In order to defend us from infections with viruses such as influenza A, the immune system has to perform a difficult balancing act in a very short space of time. Peak influenza symptoms occur 48 h after infection. To prevent severe disease, the immune system may deploy virus-neutralizing antibodies to mop up free virions before they can infect cells of the host’s respiratory tract, and cytotoxic T cells to destroy cells that have already been infected before they release a further round of free virions capable of infecting more cells. In some rather specific circumstances, this destruction of infected cells can lead to immunopathology. There has been some expression of concern that influenza vaccines designed to increase T-cell immunity to influenza may, therefore, result in immunopathology once the vaccinated subjects are exposed to influenza virus Citation[1].

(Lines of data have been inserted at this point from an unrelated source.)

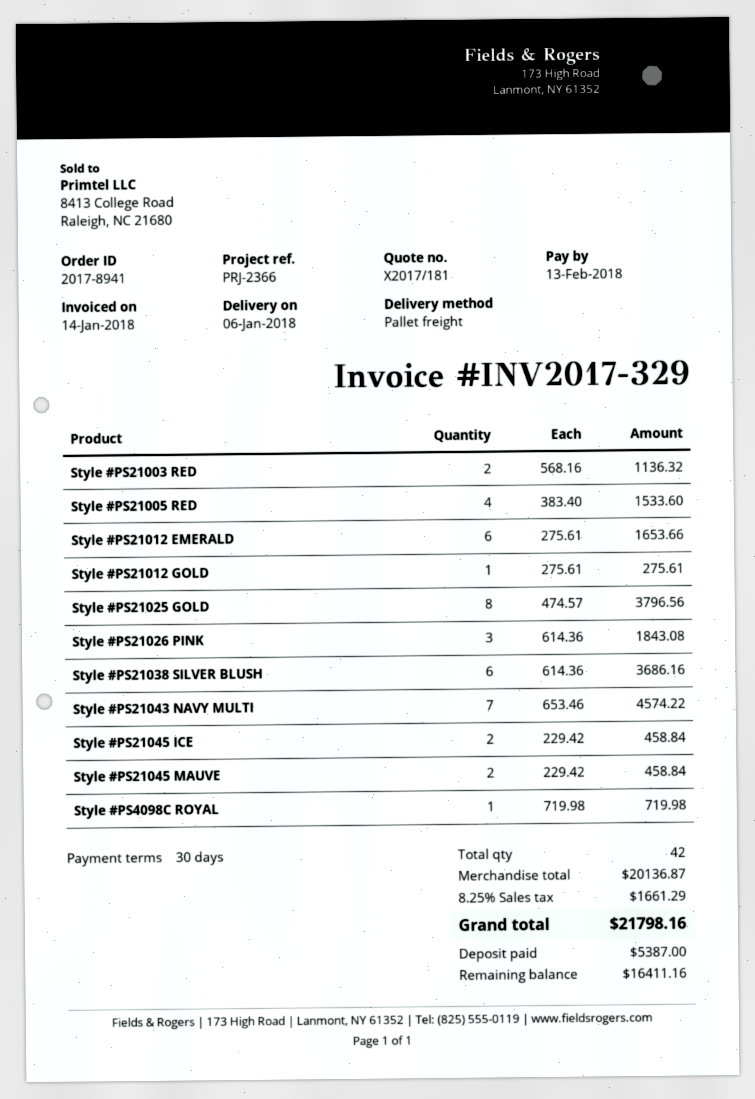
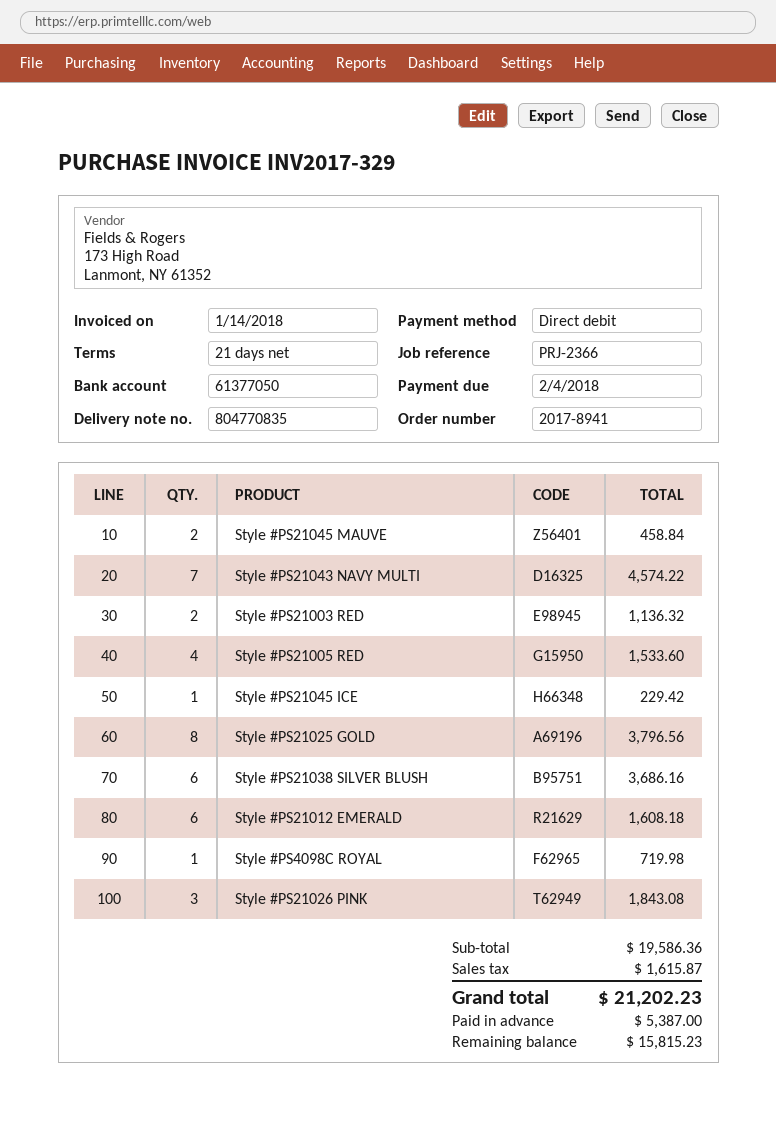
payment terms: 30 days -> 21 days
due date: 2018-02-13 -> 2018-02-04
Style #PS21012 EMERALD: 6 for 1653.66 -> 6 for 1608.18
Style #PS21012 GOLD: 1 for 275.61 -> none
Style #PS21045 ICE: 2 for 458.84 -> 1 for 229.42
subtotal: 20136.87 -> 19586.36
tax: 1661.29 -> 1615.87
total: 21798.16 -> 21202.23
balance: 16411.16 -> 15815.23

These concerns were first prompted by the unusual W-shaped mortality curve seen in the 1918 influenza pandemic. In the USA 1918, there was a high mortality rate in those aged 18–39 years as well as in the very young and the very old. It is hypothesized that older adults had previously been exposed to an influenza virus that induced antibodies with some cross-reactivity to the 1918 virus, providing protection, but those aged 18–39 years had been exposed only to viruses of a different subtype. They therefore lacked virus-neutralizing antibodies, but possessed a strong cytotoxic T-cell response that caused immunopathology and predisposed the individual to secondary bacterial infection which was the major cause of death, rather than death resulting from influenza pneumonia Citation[2]. However, this is only one way of interpreting the available data. More recent surveys of T-cell responses to influenza in children have found that strong T-cell responses are generally present within the first decade of life Citation[3,4], which is difficult to reconcile with the low mortality rate in those aged 5–15 years in 1918. Other interpretations of the data from 1918 regard these cross-reactive T-cell responses as protective, albeit only for short periods of time following the last prepandemic influenza virus exposure. The transient nature of these responses have been described Citation[5], resulting in the waves of infection observed in influenza pandemics Citation[6], as those who are exposed but protected by naturally acquired immunity during the first wave lose their immunity and become susceptible again by the time of the second wave.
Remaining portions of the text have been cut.